Local group raises awareness on child abuse

LAKE COUNTY – For a child, their parent is supposed to be their first and last line of defense.

Yet many children across the nation have nobody to defend them from their own parents.

April is Child Abuse Prevention Month nationwide and April 4 also served as the “Day of Hope” in Michigan in a proclamation issued by Gov. Rick Snyder. Several Lake County citizens are pitching in to raise awareness of the problem.

While many may think that child abuse and neglect is a problem that only happens in bigger cities and more metropolitan areas, it is a problem that is happening in our own back yard.

Chad Hurrle is a deputy with the Lake County Sheriff’s Department. He also is the chairman of Lake County Children’s Trust Fund and works in the Baldwin Community Schools as the officer for the Drug Abuse Resistance Education Program (D.A.R.E).

In the course of his work, Hurrle deals a lot with children and has seen up close and personal the problem of child abuse and neglect in Lake County.

“I work closely with child protective services and do all the child forensic interviews in suspected cases of sexual abuse,” he said.

“Unfortunately, child abuse and neglect is a problem in our area because our area is a low-income county. It’s not only the child abuse aspect, it’s also the neglect. These are a lot of the times the problems that come from low-income families.”

Last Friday, the Lake County Children’s Trust Fund, along with “Boys on the Run” and “Girls on Track” from the Baldwin Community Schools participated in a run to raise awareness for child abuse prevention.

All of the runners carried a blue and silver pinwheel which has been adopted as the national symbol for child abuse and neglect awareness by nonprofit group Prevent Child Abuse America and the Michigan’s Children Trust Fund.

The event started from the parking lot at the Baldwin Community Schools complex and ended up at the Lake County Courthouse, where all the runners planted their pinwheel in honor of Child Abuse Prevention Month.

In a speech before the children from the Baldwin Community Schools, Hurrle stressed that child abuse and neglect is often a hidden problem and needs to be reported more.

At the county level, Hurrle said that the Lake County Children’s Trust fund does its work by primarily raising money and supporting organizations that help prevent and raise awareness for child abuse and neglect.

“We support organizations financially that are community based and doing things to support the kids and prevent child abuse and neglect,” he said. “We accept $5,000 from the state and accept grant applications and spend the whole year trying to raise money to match those funds.”

Child abuse is a problem that can reach across all social situations in society and is not limited to a specific race or gender.

According to a 2011 report by the Michigan Children’s Trust Fund, 53 percent of abuse victims were male compared to 47 percent female. Sixty-four percent of victims were white and 34 percent were African-American.

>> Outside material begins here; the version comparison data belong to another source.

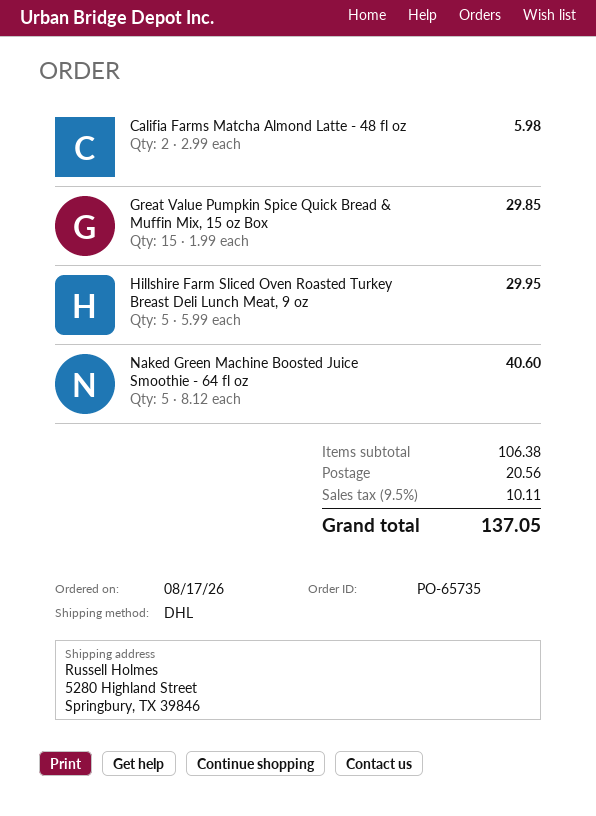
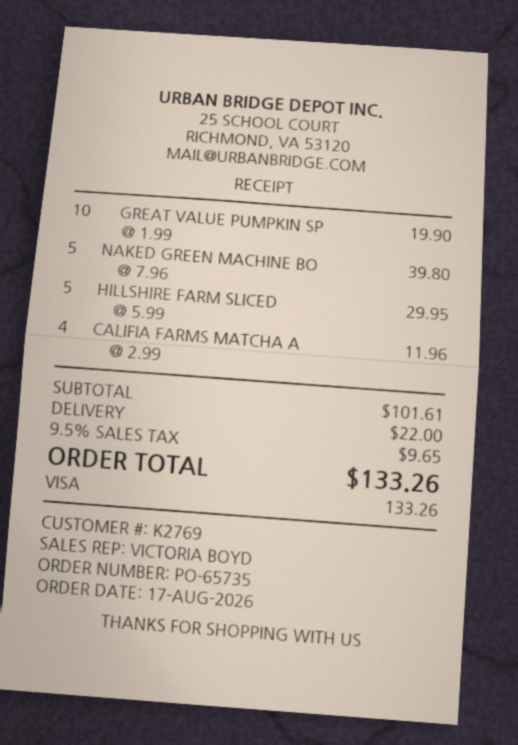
Califia Farms Matcha Almond Latte - 48 fl oz: 2 x 2.99 = 5.98 -> 4 x 2.99 = 11.96
Great Value Pumpkin Spice Quick Bread & Muffin Mix, 15 oz Box: 15 x 1.99 = 29.85 -> 10 x 1.99 = 19.90
Naked Green Machine Boosted Juice Smoothie - 64 fl oz: 5 x 8.12 = 40.60 -> 5 x 7.96 = 39.80
subtotal: 106.38 -> 101.61
shipping: 20.56 -> 22.00
tax: 9.5% = 10.11 -> 9.5% = 9.65
total: 137.05 -> 133.26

The most troubling statistic may be that 30 percent of all victims are under the age of three and 85 percent of the abusers are the victim’s parents.

There also are an estimated five deaths in the United States in the home per year due to child abuse or neglect and more than 32,500 children were abused or neglected in Michigan in 2011, according to Snyder’s proclamation on April 4.

Abused children often suffer impaired brain development and suffer lifelong poor physical health. In addition, says the Administration of Children and Families, abused and neglected children respond to their early experiences with depression and anxiety, low self-esteem, a difficulty maintaining healthy relationships with others, eating disorders and an increase in suicide attempts later in life.

Studies have shown that child abuse and neglect victims are 25 percent more likely to become youth delinquents, to experience teenage pregnancy, to become victims of substance abuse and to register drastically low academic performances.

The D.A.R.E. program is offered in schools throughout the country by law enforcement officials to not only teach children the dangers of drugs and alcohol, but also to show them that law enforcement can be trusted. As the D.A.R.E. officer, Hurrle said some of his biggest work is to gain the trust of the students.

“We’re in the schools to raise awareness about child abuse and neglect and to let them know that there are law enforcement and teachers they can go to and that are on their side and will fight for them.”